LlamaIndex and RAG Evaluation Tools Overview

LlamaIndex is an LLM (Large Language Model) application development framework that many developers prefer to use for developing RAG (Retrieval-Augmented Generation) applications. During the development of RAG applications, we often need to evaluate relevant data to better adjust and optimize the applications. With the development of RAG technology, more excellent evaluation tools have emerged, which can help us conveniently and accurately evaluate RAG applications. Today, I will introduce some RAG evaluation tools that can be integrated with LlamaIndex and analyze them comparatively.

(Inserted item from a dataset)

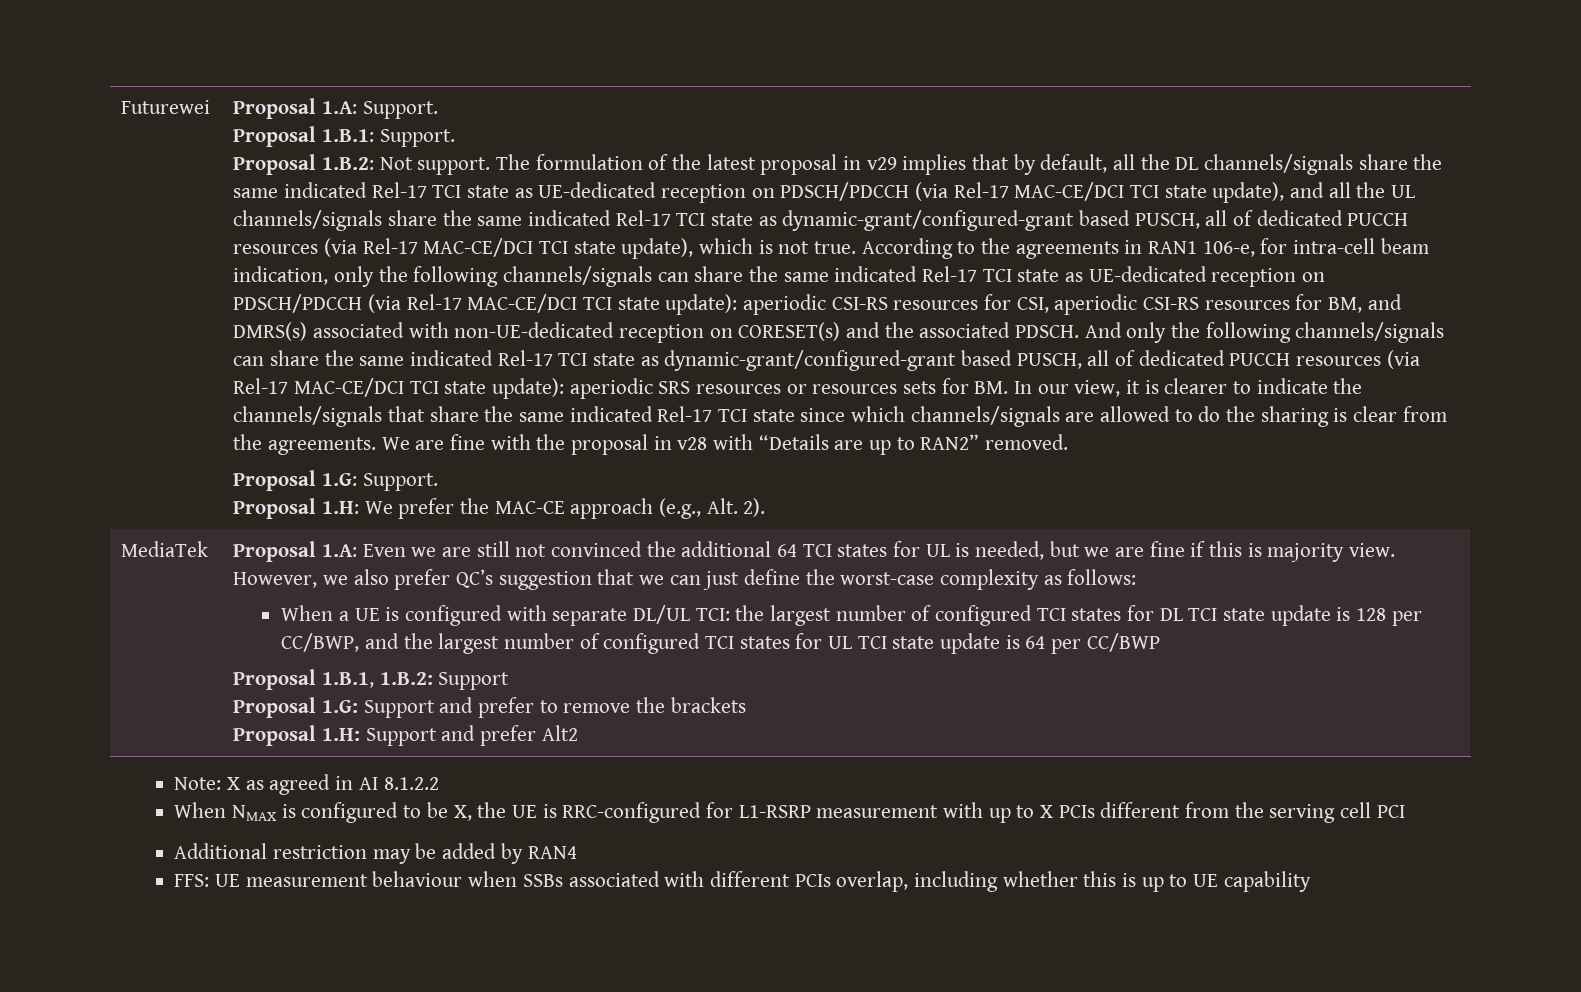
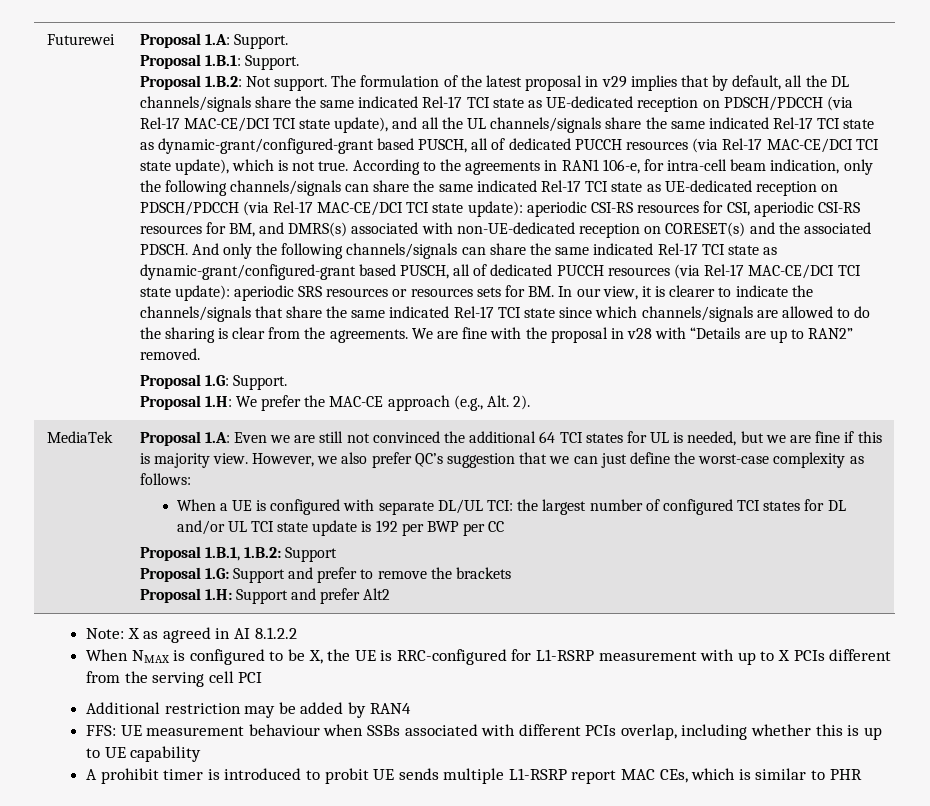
- When a UE is configured with separate DL/UL TCI: the largest number of configured TCI states for DL TCI state update is 128 per CC/BWP, and the largest number of configured TCI states for UL TCI state update is 64 per CC/BWP
+ When a UE is configured with separate DL/UL TCI: the largest number of configured TCI states for DL and/or UL TCI state update is 192 per BWP per CC
+ A prohibit timer is introduced to probit UE sends multiple L1-RSRP report MAC CEs, which is similar to PHR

What Are RAG Evaluation Tools

RAG evaluation tools are methods or frameworks used to test and evaluate retrieval-based text generation systems. The evaluation content includes the accuracy of retrieval, the quality of generated content, and relevance, with evaluation metrics including precision, recall, consistency, and rationality. They can help developers better understand and optimize RAG applications, making them more suitable for practical use. Compared to manual evaluation, RAG evaluation tools are more objective, accurate, and efficient, and can conduct large-scale evaluations through automation, allowing applications to iterate and optimize faster. In fact, some applications are already doing this by integrating RAG evaluation tools into the CI/CD process for automated evaluation and optimization of systems.

Entity Terms

In RAG applications, there are some commonly used entities that evaluation tools mainly utilize for evaluation. However, the names of these entities may vary among numerous RAG evaluation tools. Therefore, before introducing specific evaluation tools, let’s first look at the definitions of these entities:

Question: Refers to the question input by the user. RAG applications retrieve relevant document contexts through questions. In some evaluation tools, this entity may also be referred to as Input or Query.
Context: Refers to the retrieved document context. After RAG applications retrieve relevant documents, they submit these contexts along with the user’s question to the LLM to generate answers. Some evaluation tools may refer to it as Retrieval Context.
Answer: Refers to the generated answer. After RAG applications submit the question and context to the LLM, the LLM generates an answer based on this information. The naming of this entity is quite varied, including: Actual Output, Response, etc.
Ground Truth: Refers to the correct answer manually annotated. This entity can be used to analyze the generated answer to obtain evaluation results. Some evaluation tools may refer to it as Expected Output.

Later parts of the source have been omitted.